(Photo: vidanuevadigital.com)

« Comme Moïse a élevé le serpent dans le désert, il faut que le Fils de l’Homme soit élevé afin que quiconque croît ait en lui la vie éternelle » (Jean, 3, 14-15).

Nous sommes arrivés à la Fête de la Pâques, ce jour où l’Eglise nous convie, chaque année, depuis près de 2000 ans, à relever la tête pour contempler le Seigneur, mort pour vaincre notre mort, ressuscité pour nous faire entrer dans la  vie éternelle. Il y a un an, nous étions en plein confinement, le virus avait pris son envol sur tous les continents, et le Pape François célébrait Pâques, seul, devant une Place Saint Pierre déserte, pour le Monde. Pour la première fois depuis le premier jour de Pâques, en 33 après J.-C., le peuple chrétien ne se réunissait pas dans les églises pour accompagner le Seigneur dans sa Passion et Sa Résurrection, et la célébration de ce Saint Jour était confinée dans les maisons. Mais nous espérions avec une certaine ingénuité que l’épidémie qui ruinait tous nos plans et troublait profondément la vie de l’Église allait s’épuiser, permettant un « retour à la normale » dès l’automne. Le virus en a décidé autrement, et nous montre le danger de sous estimer ces forces du vivant que l’on avait cru dominer de façon définitive….Il nous montre aussi, indirectement,  le fait négatif que si peu de prières soient montées, durant cette période,  vers le Seigneur pour implorer sa miséricorde et son pardon. Lorsque le peuple Hébreux, cheminant dans le désert, avait murmuré contre Dieu, il s’était vu envahi des petits serpents à la piqûre brûlante, ancêtres de notre SARS-Cov.2, et il gémissait sans espoir de s’en débarrasser. Moïse avait alors fait dresser le serpent de bronze, ancêtre du caducée médical. Ceux qui levaient la tête, avec foi, vers ce serpent, étaient guéris. Comme nous le dit Saint Jean, le serpent de bronze, aujourd’hui, pour le Monde, c’est le Seigneur de la Passion, élevé de terre, signe de la Miséricorde. Alors, en ce saint Jour de Pâques, levons à notre tour notre regard, dans la foi, vers le Seigneur en croix.  Prions Le au nom du Monde, pour le Monde, un Monde  rebelle baignant dans le péché, un Monde soumis aux morsures brûlantes du SARS-Cov.2, et qui ne sait plus comment s’en débarrasser.
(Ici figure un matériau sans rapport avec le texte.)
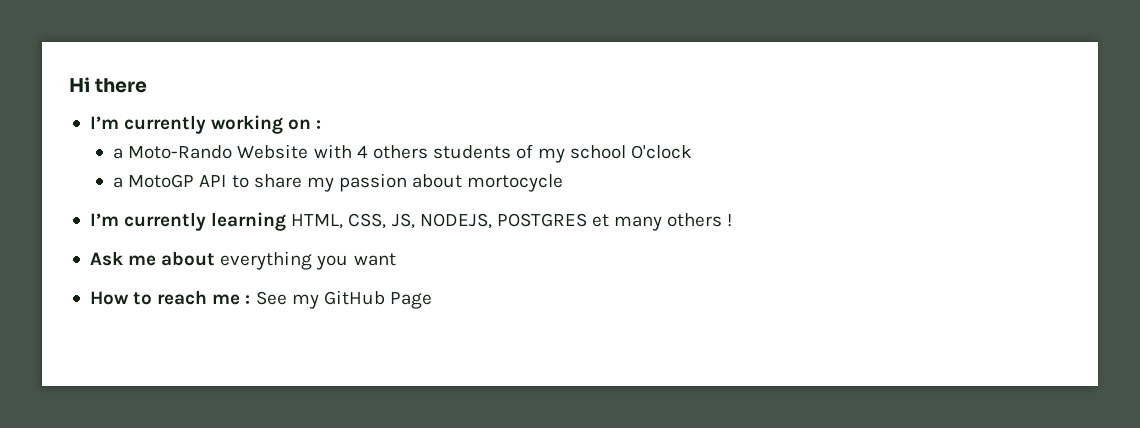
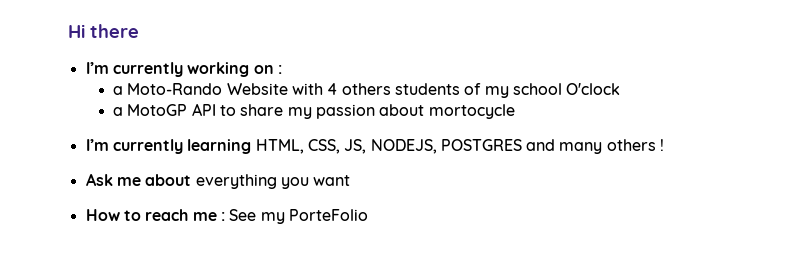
[591,214,609,227] et -> [526,139,556,151] and
[323,290,432,309] GitHub Page -> [288,209,368,221] PorteFolio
Le rôle joué par les médecins, en cette période, dans la lutte contre le SARS-Cov.2, est fondamental. La profession s’est montrée responsable, fidèle à sa vocation. On parle souvent à ce propose d’ « héroïsme ». Le mot est mal choisi car il se réfère à un acte momentané, exemplaire, accompli de façon rare par quelques individualités d’exception. Or c’est le corps médical, c’est le corps des infirmières et des soignants, dans leur ensemble, qui fait front, avec constance et persévérance, sans publicité ni grands discours,  à la situation difficile créée par l’afflux des malades de la COVID-19.  Si médecins, infirmières, soignants se montrent à la hauteur de l’épidémie et assument une charge parfois très lourde dans les Centres de réanimation et de soins intensifs, ce n’est pas parce qu’ils sont « héroïques », c’est parce qu’ils répondent à leur vocation, et que cette édifiante réponse a  été préparée par l’exercice quotidien, au jour le jour, de leur profession. Celle-ci a été pour elles et pour eux,  dès le départ, un choix pour le don désintéressé de soi, au service du malade.  Le corps médical, les infirmiers-infirmières, tous les soignants donnent aujourd’hui une leçon silencieuse d’humanité à un monde  qui reste très marqué par la féroce défense des intérêts individuels et un faible sentiment de solidarité. 

Les médecins chrétiens se doivent d’être, là où ils se trouvent, le levain – on dirait volontiers les enzymes ou l’ARNm,  de cette attitude responsable et noble du corps médical. Elle n’est pas facile à maintenir et la faiblesse humaine se fait souvent sentir lorsque la tâche devient lourde, ininterrompue, lassante. Raison de plus pour aller au Christ en croix, pour s’appuyer sur Lui. Si nous lui faisons confiance, il nous donnera ce « plus » qui vient de la prière, dans la Foi, et permet de franchir (sinon de déplacer) les montagnes. En ces jours où nous célébrons le Seigneur, mort et ressuscité, allons au serpent de bronze dressé sur le désert, levons notre regard vers Lui, dressé sur le Monde, demandons lui la guérison de nos brûlures de petits serpents, prions le pour nos confrères. Soyons des femmes et des hommes d’espérance et de persévérance, pour la Profession, pour le Monde.